For example, a NAAG representative at the meeting was reported to have made the following points:
- "As a policy matter, the states are under attack for being too close to participating manufacturers;
- States are in favor of balancing but uncomfortable with legislation that would side them too closely with participating manufacturers;
- Potential for legal challenges - NAAG thinks substantial risk that Michigan will be challenged and is vulnerable to constitutional attack. More vulnerable than other types of proposed legislation;
- Freedom Holding - NAAG wants to avoid anything that directly involves states in marketplace. Entire scheme of MSA is currently under attack, and we do not want to increase that vulnerability and put that scheme at risk [...NY still up in the air on what to do next in Freedom Holding case];
- Think equity fee will make it harder to get allocable share enacted;
- Media is reporting that AGs and PMs are conspiring to hurt the little guy; and
- We want to concentrate on allocable share and think the best thing that could happen is to have that be the only thing pending in the states."
The R.J. Reynolds/Brown & Williamson representative apparently responded by noting:
- "We're not trying to enlist support of AGs - happy to have AGs remain neutral;
- "we ... think equity assessment will survive constitutional challenge; and
- "... equity fee legislation doesn't make the situation worse."
To which the tobacco company representative apparently replied that "equity assessment makes it easier to pass allocable share."
In other words, what appears to be going on in this exchange is a discussion of strategy: What is the best strategy for enacting legislation in the states to protect the big tobacco companies profits' from competition from the smaller ones, and what can the parties at the table do to enhance the prospects of passing this legislation?
The discussion apparently then turned to the involvement or lack of involvement of the Attorneys General in the process of promoting this protective legislation.
A NAAG representative then apparently acknowledged (as I have been suggesting during the past week) that "states' exposure to bankruptcy is a serious concern." He also apparently emphasized that: "The states are concerned with potential for an OPM [original participating manufacturer] bankruptcy. Feel terribly exposed. Serious, unpredictable risk. States have had lengthy discussions of what happened in Price case."

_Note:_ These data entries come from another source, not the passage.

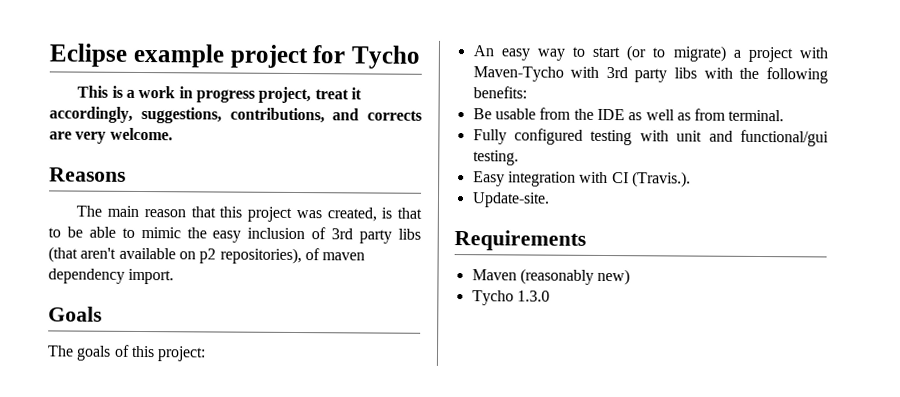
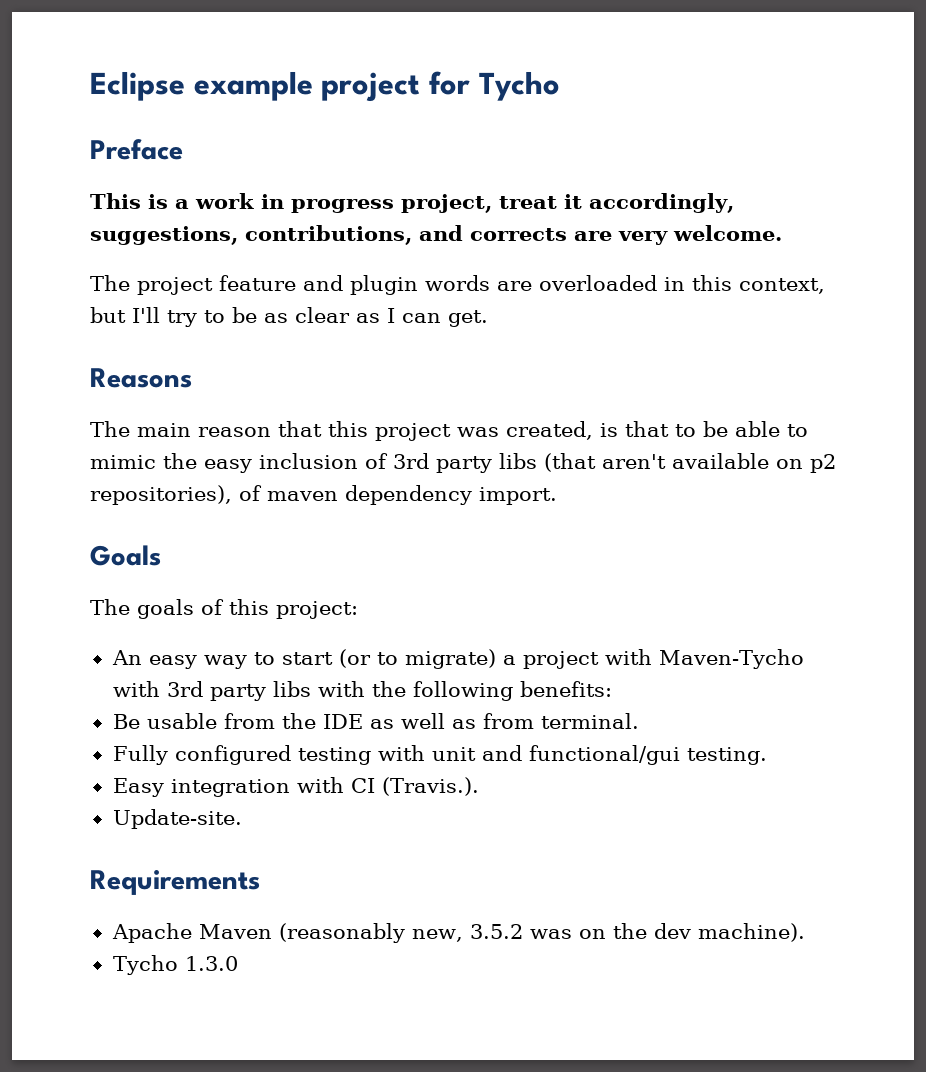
+ Preface
+ The project feature and plugin words are overloaded in this context, but I'll try to be as clear as I can get.
- Maven (reasonably new)
+ Apache Maven (reasonably new, 3.5.2 was on the dev machine).

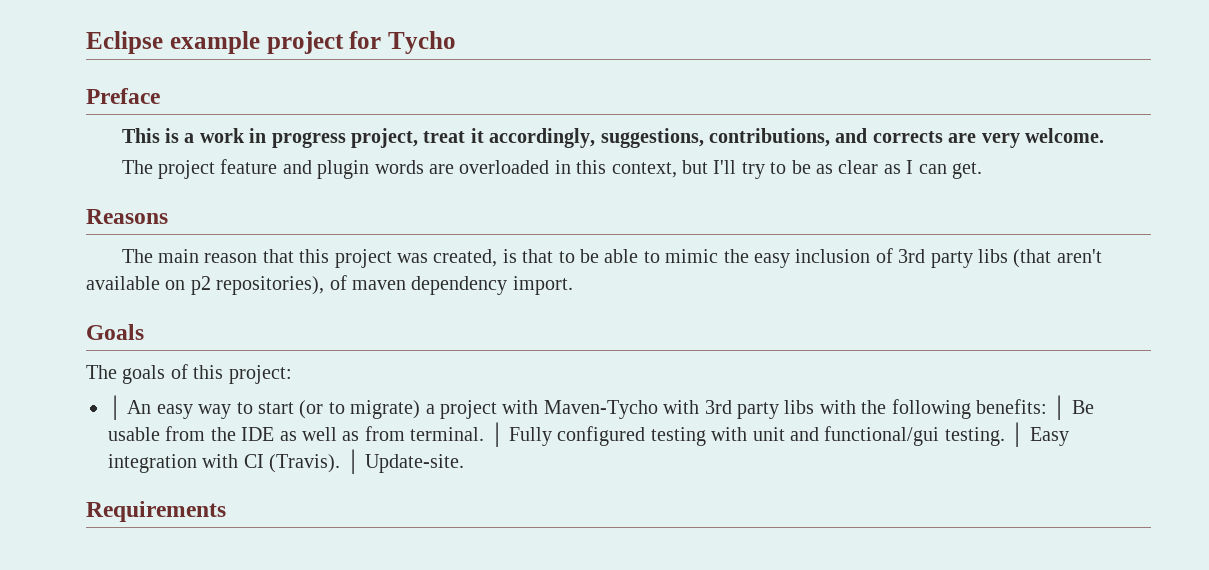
- An easy way to start (or to migrate) a project with Maven-Tycho with 3rd party libs with the following benefits:
- Be usable from the IDE as well as from terminal.
- Fully configured testing with unit and functional/gui testing.
- Easy integration with CI (Travis.).
- Update-site.
+ │ An easy way to start (or to migrate) a project with Maven-Tycho with 3rd party libs with the following benefits: │ Be usable from the IDE as well as from terminal. │ Fully configured testing with unit and functional/gui testing. │ Easy integration with CI (Travis). │ Update-site.
- Apache Maven (reasonably new, 3.5.2 was on the dev machine).
- Tycho 1.3.0

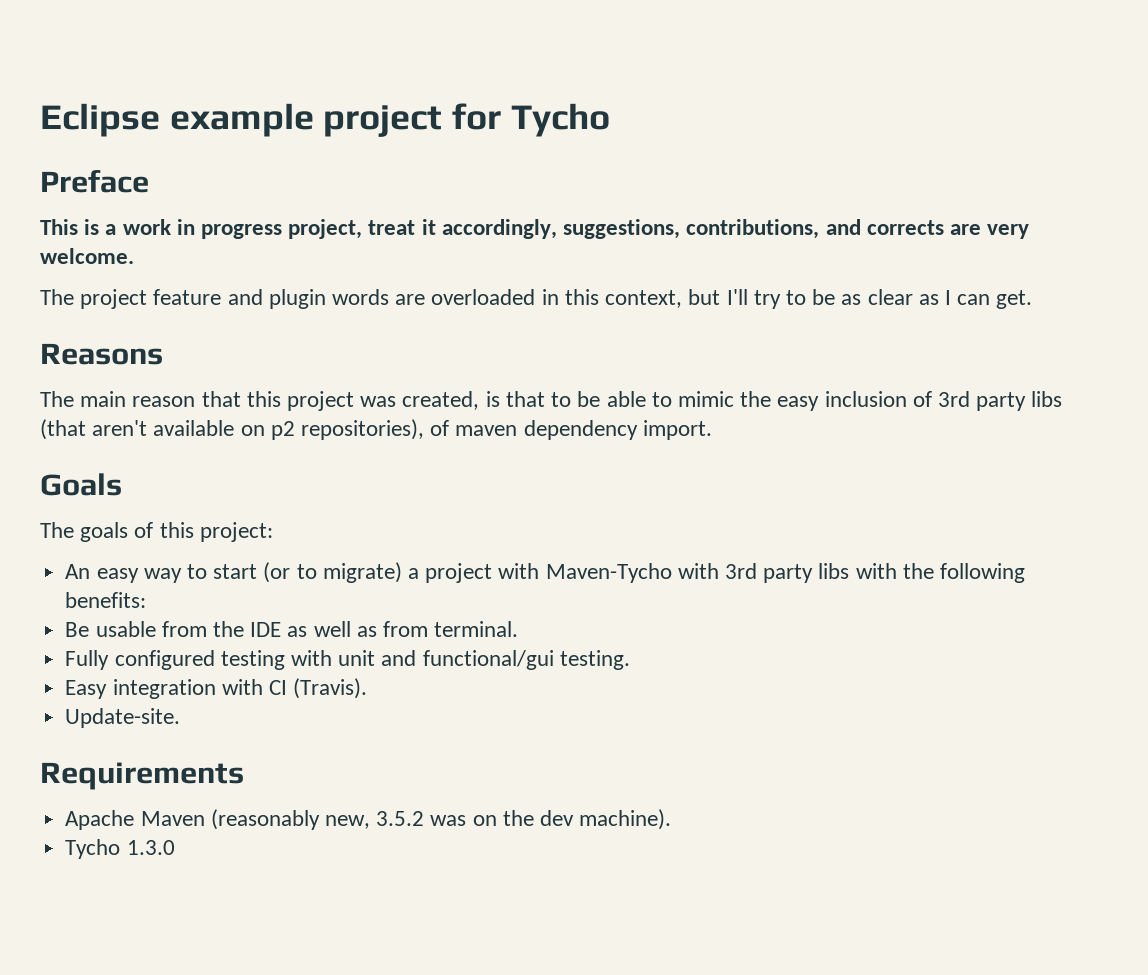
- │ An easy way to start (or to migrate) a project with Maven-Tycho with 3rd party libs with the following benefits: │ Be usable from the IDE as well as from terminal. │ Fully configured testing with unit and functional/gui testing. │ Easy integration with CI (Travis). │ Update-site.
+ An easy way to start (or to migrate) a project with Maven-Tycho with 3rd party libs with the following benefits:
+ Be usable from the IDE as well as from terminal.
+ Fully configured testing with unit and functional/gui testing.
+ Easy integration with CI (Travis).
+ Update-site.
+ Apache Maven (reasonably new, 3.5.2 was on the dev machine).
+ Tycho 1.3.0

There appears to have been a clear discussion of strategy and the roles that the two parties did or did not and would or would not play.
A tobacco company representative apparently noted that "during our November meeting, the AGs said nine states critical - RJR worked our buns off to accomplish this goal. We did so - so what's next?"
The question "What's next" suggests to me that on the table was a discussion by the parties of what steps to take. In other words, this was not just a reporting of actions that the sides took, but to some extent at least, a discussion of coordination of activity.
Then, in the most telling aspect of the document, it is apparent that the Brown & Williamson representative made an offer to the Attorneys General: "B&W Lobbyist offer - what if we back off in the 9 critical states you identified. 1. Not press equity assessment in nine states. 2. Not link equity assessment to allocable share in any state - Can we be assured of your neutrality?"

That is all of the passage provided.